Data for this exercise =>
===============

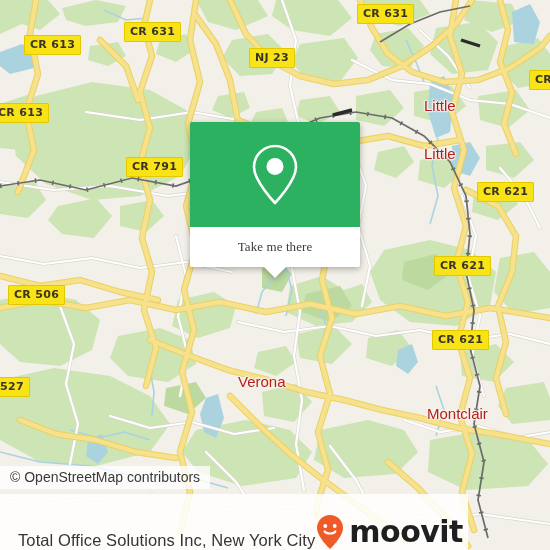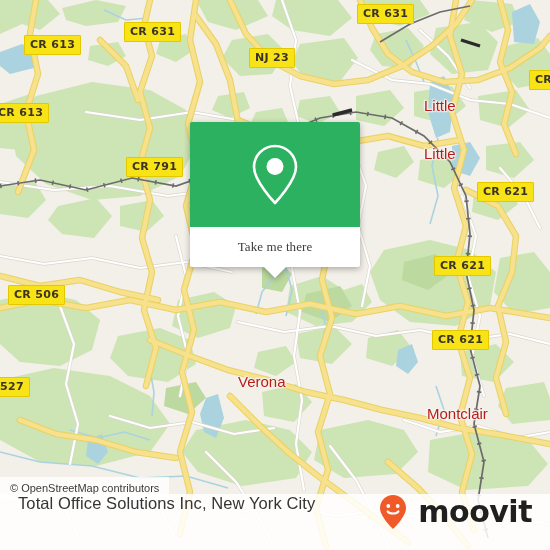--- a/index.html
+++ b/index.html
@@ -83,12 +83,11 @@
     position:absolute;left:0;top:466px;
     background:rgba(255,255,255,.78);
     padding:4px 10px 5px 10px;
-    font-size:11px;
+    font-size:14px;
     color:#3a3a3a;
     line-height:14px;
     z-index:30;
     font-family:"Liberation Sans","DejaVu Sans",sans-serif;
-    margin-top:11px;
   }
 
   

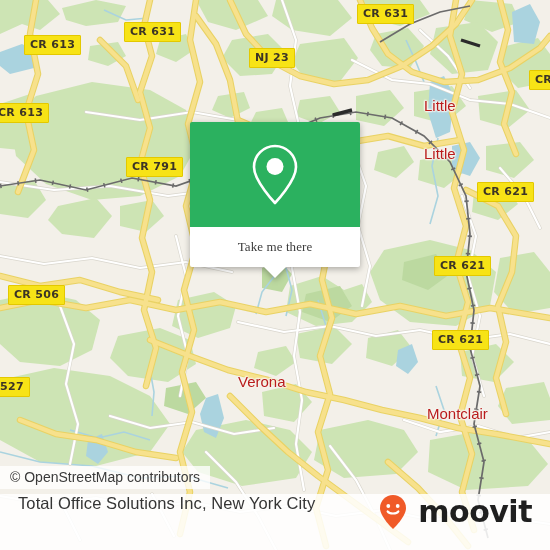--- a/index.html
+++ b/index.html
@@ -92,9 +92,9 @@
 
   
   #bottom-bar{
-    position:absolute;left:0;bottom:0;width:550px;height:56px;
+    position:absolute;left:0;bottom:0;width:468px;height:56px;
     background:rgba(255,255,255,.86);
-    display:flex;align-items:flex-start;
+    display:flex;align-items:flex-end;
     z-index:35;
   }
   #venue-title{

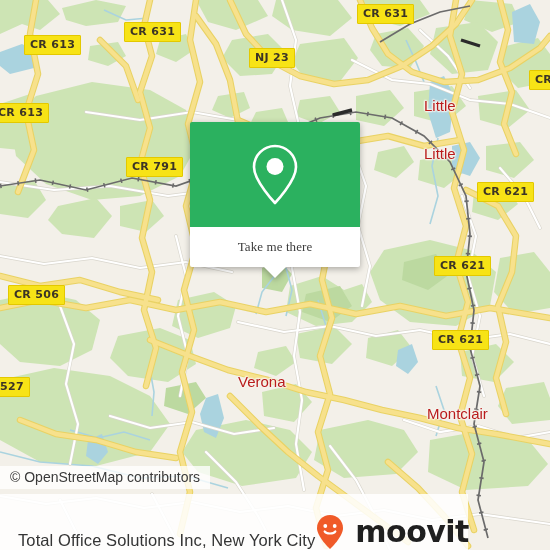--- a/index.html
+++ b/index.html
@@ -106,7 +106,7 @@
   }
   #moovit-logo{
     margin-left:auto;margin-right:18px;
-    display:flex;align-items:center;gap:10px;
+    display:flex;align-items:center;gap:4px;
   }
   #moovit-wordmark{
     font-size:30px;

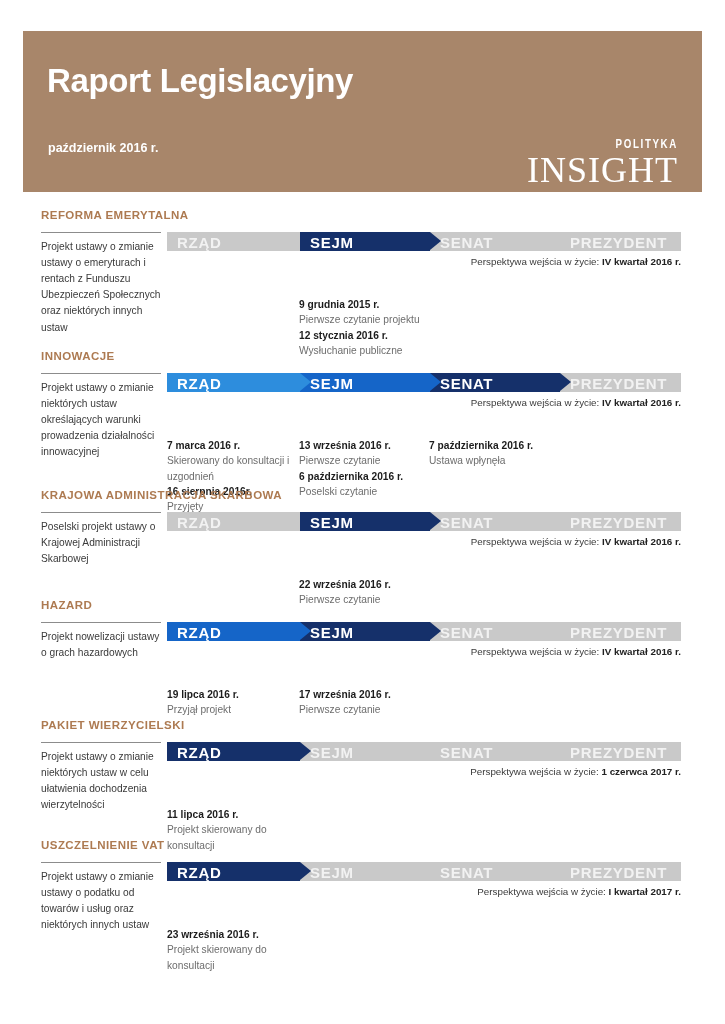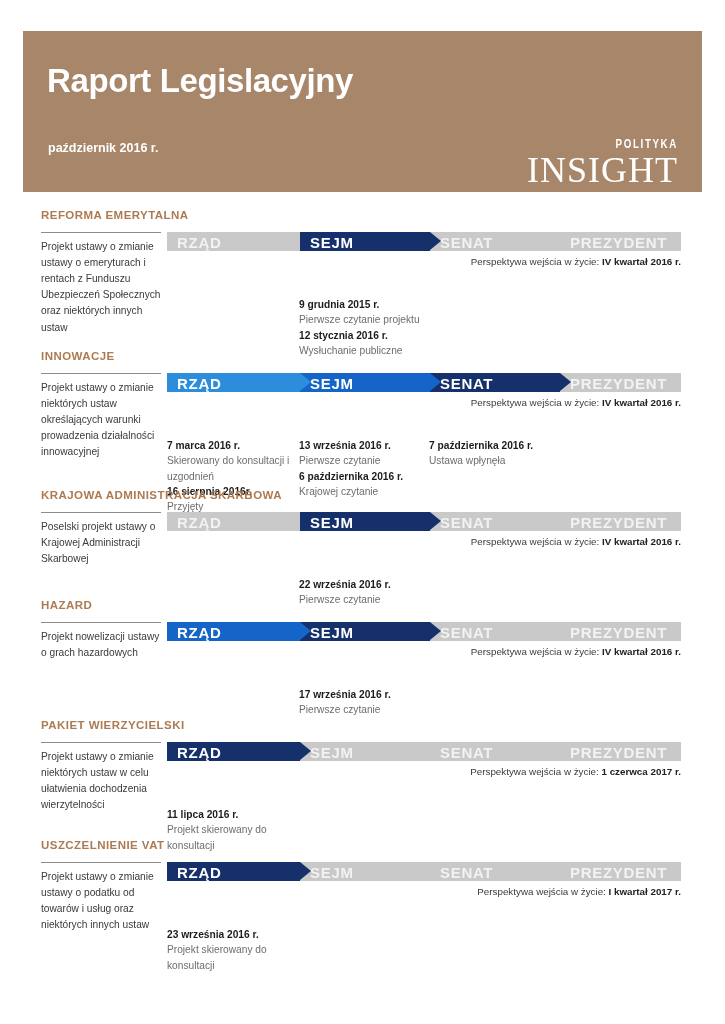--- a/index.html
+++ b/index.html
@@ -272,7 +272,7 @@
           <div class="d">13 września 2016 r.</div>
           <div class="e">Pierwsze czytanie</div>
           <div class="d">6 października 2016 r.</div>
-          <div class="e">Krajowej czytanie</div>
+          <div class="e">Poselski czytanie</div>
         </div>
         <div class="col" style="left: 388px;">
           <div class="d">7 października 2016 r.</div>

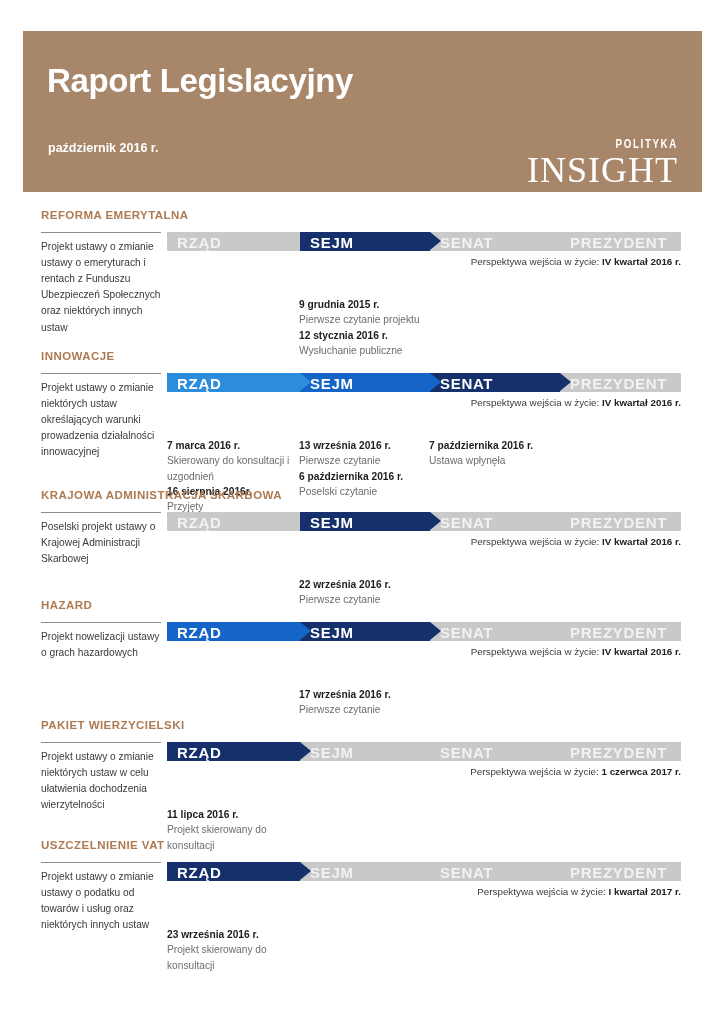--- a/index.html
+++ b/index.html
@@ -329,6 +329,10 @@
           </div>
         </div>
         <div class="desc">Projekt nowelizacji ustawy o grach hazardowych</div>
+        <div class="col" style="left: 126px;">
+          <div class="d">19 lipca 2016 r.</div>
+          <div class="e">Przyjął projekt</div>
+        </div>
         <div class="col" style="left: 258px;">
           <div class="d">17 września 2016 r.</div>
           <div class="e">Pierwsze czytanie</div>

===============

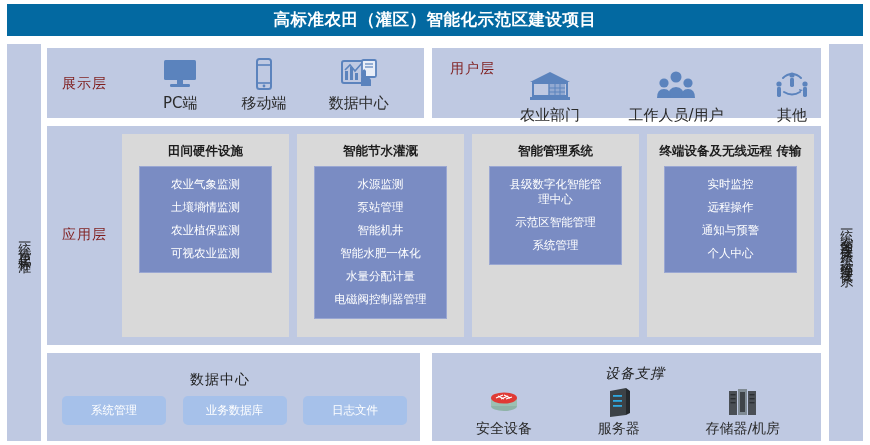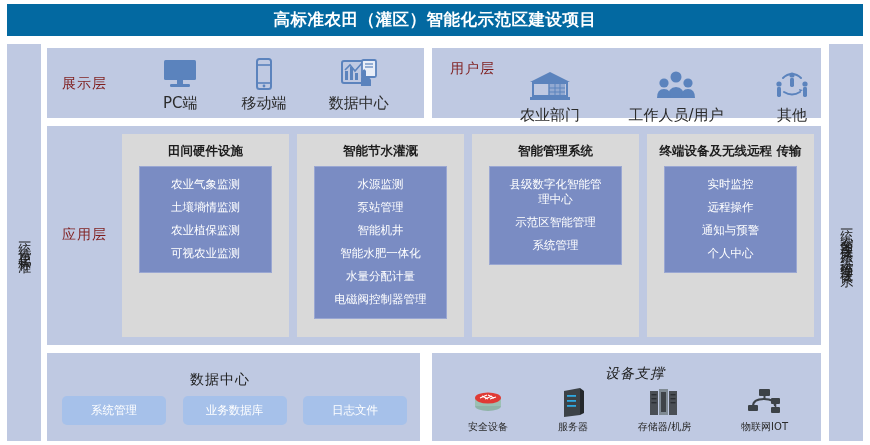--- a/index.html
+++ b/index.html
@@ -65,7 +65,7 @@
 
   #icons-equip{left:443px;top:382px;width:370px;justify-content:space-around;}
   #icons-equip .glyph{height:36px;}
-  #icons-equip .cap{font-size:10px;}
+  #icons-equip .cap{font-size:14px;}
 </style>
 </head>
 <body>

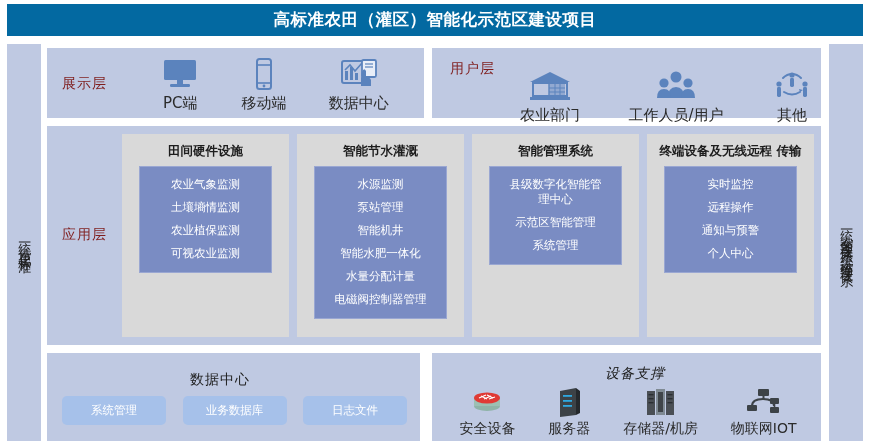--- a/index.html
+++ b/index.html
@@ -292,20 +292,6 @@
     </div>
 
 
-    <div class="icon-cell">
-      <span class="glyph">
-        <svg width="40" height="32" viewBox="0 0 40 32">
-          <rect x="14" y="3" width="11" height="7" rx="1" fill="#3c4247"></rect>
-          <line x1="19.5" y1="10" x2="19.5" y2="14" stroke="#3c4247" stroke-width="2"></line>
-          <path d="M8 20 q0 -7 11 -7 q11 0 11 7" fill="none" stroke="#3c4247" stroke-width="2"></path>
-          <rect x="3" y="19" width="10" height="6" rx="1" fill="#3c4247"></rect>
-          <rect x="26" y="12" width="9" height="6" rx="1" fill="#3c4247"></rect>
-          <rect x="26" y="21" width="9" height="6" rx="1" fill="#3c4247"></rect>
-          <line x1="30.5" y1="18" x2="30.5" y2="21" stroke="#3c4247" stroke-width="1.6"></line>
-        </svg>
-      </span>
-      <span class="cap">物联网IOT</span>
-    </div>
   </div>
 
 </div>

===============

Show me all lines in the records that contain "flex".

Output for this task =>
-    display:flex;align-items:flex-start;
+    display:flex;align-items:flex-end;
-    display:flex;align-items:center;gap:10px;
+    display:flex;align-items:center;gap:4px;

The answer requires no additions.